> _Task goal_:
Only an exact repeat of the listing, without its images, counts as the answer.

> _Dataset extract_:
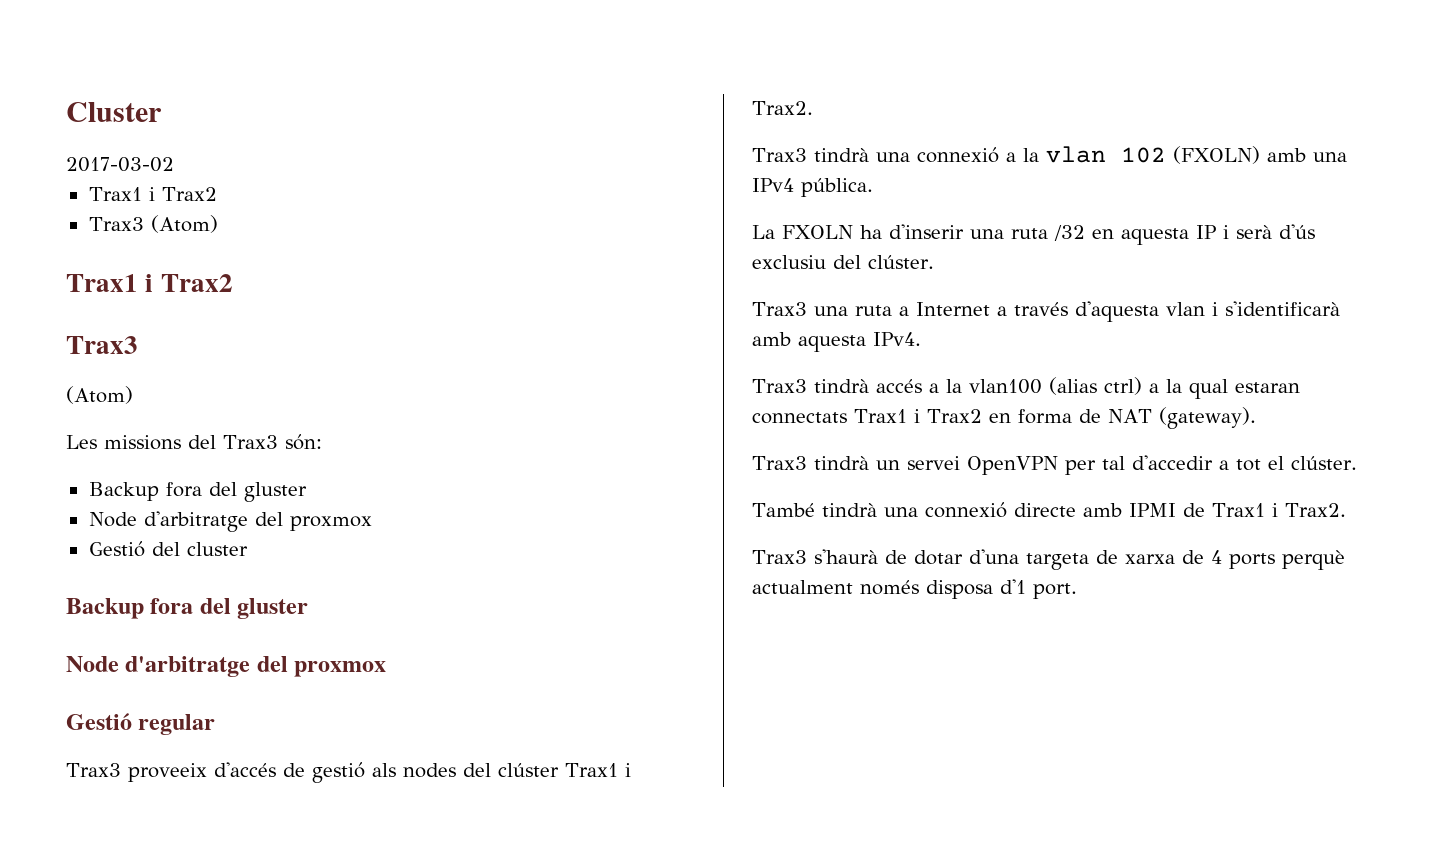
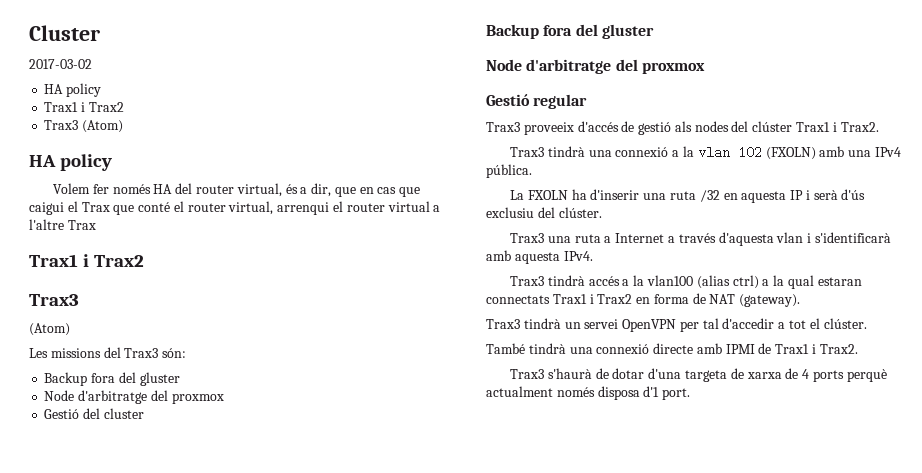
  2017-03-02
+ HA policy
  Trax3 (Atom)
+ HA policy
+ Volem fer només HA del router virtual, és a dir, que en cas que caigui el Trax que conté el router virtual, arrenqui el router virtual a l'altre Trax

> _Output of the exercise_:
  2017-03-02
+ HA policy
  Trax3 (Atom)
+ HA policy
+ Volem fer només HA del router virtual, és a dir, que en cas que caigui el Trax que conté el router virtual, arrenqui el router virtual a l'altre Trax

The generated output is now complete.